Riding our bikes out on Market Street Extension was always against the house rules. Market Street was narrow and hardly had room for a bike, let alone a car. It was a sense of accomplishment to ride out to the airport and camp out so that we could watch the airplanes take off and land. There was no Smallwood back then, only the cemetery and Civil War embankments behind Oak Drive. This was the perfect place to pitch our tents and camp out for the night, pretending to be soldiers. Later, Market Street Extension was the road Coach Wagner would take us driving on, and we all shuddered when another car passed because it was so narrow and Coach Wagner would be taking his nap!
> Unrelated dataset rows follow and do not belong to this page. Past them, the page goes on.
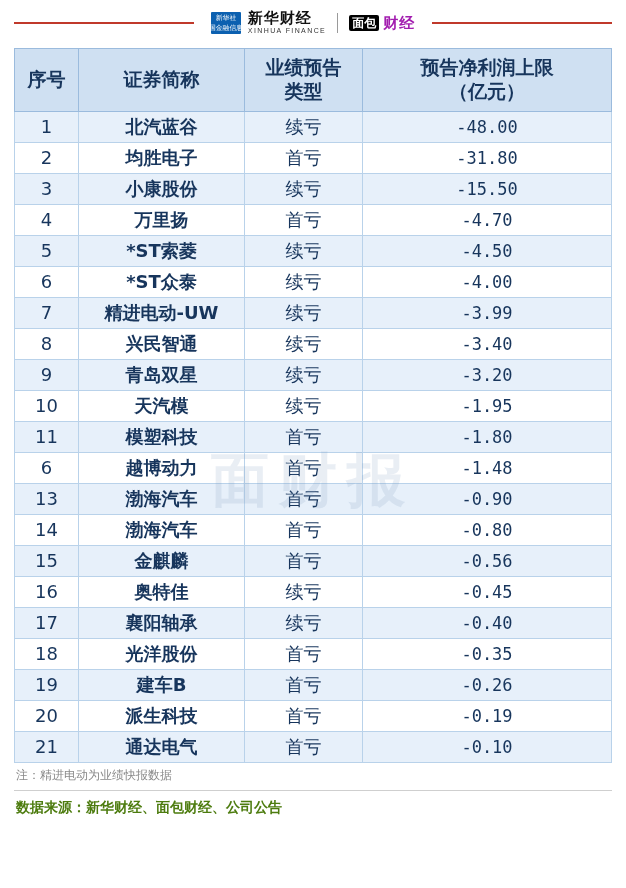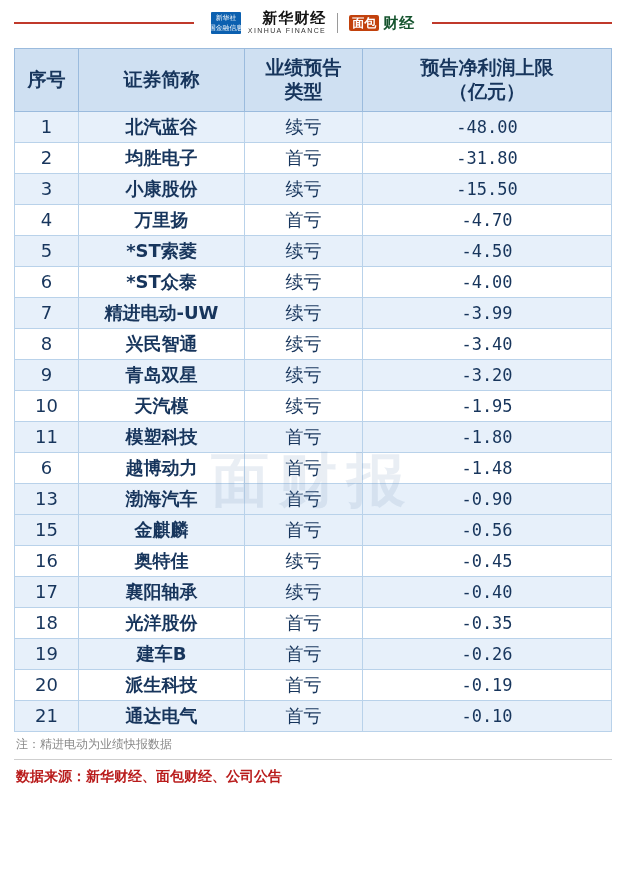--- a/index.html
+++ b/index.html
@@ -50,44 +50,44 @@
     font-size: 8px;
     line-height: 10px;
     display: flex;
     flex-direction: column;
     align-items: center;
     justify-content: center;
     letter-spacing: 0px;
     border-radius: 1px;
   }
   .xh-mark span { display: block; white-space: nowrap; transform: scale(0.85); }
-  .xh-text { display: flex; flex-direction: column; line-height: 1.05; align-items: flex-end; }
+  .xh-text { display: flex; flex-direction: column; line-height: 1.05; }
   .xh-cn {
     font-family: "DejaVu Sans", sans-serif;
     font-size: 15px; font-weight: bold; color: #111111;
     letter-spacing: 1px;
   }
   .xh-en {
     font-size: 7px; color: #333333; letter-spacing: 1.4px;
     font-family: "Liberation Sans", sans-serif;
   }
   .divider-v {
     width: 1px; height: 20px; background: #9a9a9a; margin: 0 4px;
   }
   .mb-block { display: flex; align-items: center; gap: 4px; }
   .mb-mark {
-    background: #c2410c; color: #ffffff;
+    background: #000000; color: #ffffff;
     font-size: 12px; font-weight: bold;
     padding: 2px 3px; border-radius: 2px;
     font-family: "DejaVu Sans", sans-serif;
     line-height: 1;
   }
   .mb-text {
     font-family: "DejaVu Sans", sans-serif;
-    font-size: 15px; font-weight: bold; color: #14532d;
+    font-size: 15px; font-weight: bold; color: #a21caf;
     letter-spacing: 1px;
   }
 
   
   .table-wrap {
     margin: 2px 14px 0 14px;
     position: relative;
   }
   table {
     width: 100%;
@@ -149,21 +149,21 @@
   }
   .foot-rule {
     margin: 6px 14px 0 14px;
     height: 1px;
     background: #cfcfcf;
   }
   .source {
     margin: 8px 16px 0 16px;
     font-size: 14px;
     font-weight: bold;
-    color: #b91c1c;
+    color: #4d7c0f;
     font-family: "DejaVu Sans", sans-serif;
   }
 </style>
 </head>
 <body>
 
 <div id="page">
 
   <div class="header">
     <div class="rule-left"></div>
@@ -279,20 +279,26 @@
             <td class="c-name">越博动力</td>
             <td class="c-type">首亏</td>
             <td class="c-val">-1.48</td>
           </tr>
           <tr class="odd">
             <td class="c-num">13</td>
             <td class="c-name">渤海汽车</td>
             <td class="c-type">首亏</td>
             <td class="c-val">-0.90</td>
           </tr>
+          <tr class="even">
+            <td class="c-num">14</td>
+            <td class="c-name">渤海汽车</td>
+            <td class="c-type">首亏</td>
+            <td class="c-val">-0.80</td>
+          </tr>
           <tr class="odd">
             <td class="c-num">15</td>
             <td class="c-name">金麒麟</td>
             <td class="c-type">首亏</td>
             <td class="c-val">-0.56</td>
           </tr>
           <tr class="even">
             <td class="c-num">16</td>
             <td class="c-name">奥特佳</td>
             <td class="c-type">续亏</td>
During the summer, Mom or Virginia Gerard would take a load of us to the Country Club pool and that seemed like it was nine miles out of town. It always seemed to take 30 minutes to get there and even stopping at Carolina Dairy for ice cream on the way home didn’t make the trip faster. (You could get the best double scoop of chocolate ice cream at Carolina Dairy!)

The CC Road, which is now 15th Street, was all dirt. It connected Market to Highway 17 and is now one of the busiest streets in town. The CC Road had no houses and another area that was good for camping. Once it was paved, we could visit Cambo. After a baseball or football game on the open lot in front of Bill Taylor’s on Summit Avenue, we could walk over to W.B. Scott’s store and get a large Pepsi and a bag of peanuts that was poured into the Pepsi. If lucky, you could get a frozen Pepsi with only a little ice in the bottle. It was so good! Now 15th Street has a mall and many offices and is used by numerous merchants and fast food restaurants. It extends from Highway 17 to Highway 264 and past the hospital and Tayloe Drug Company now.

Like I said earlier, we never ventured out of our neighborhoods when we were young, but as we got older, we soon found other places to explore. Once we got our licenses from Mr. Bill Deans, our neighborhoods got closer. Still, until graduation, our neighborhoods were where we created memories and friendships that would last our entire life. Betty, Jane, Mike, Wayne, Herman, Bubba, Thad Hodges, Ginger Parker, Keith, Sandra Jean, Warren, Bill Mac, Susan and Al —  all names that will never be forgotten.

It is my hope that you remember when a mile seemed like forever, but now, I got it figured out why. It was our safe haven and our comfort zone! The best of times with the best of friends and in the best of places — Washington, NC.


— Harold Jr.

Harold Robinson Jr. is a native of Washington.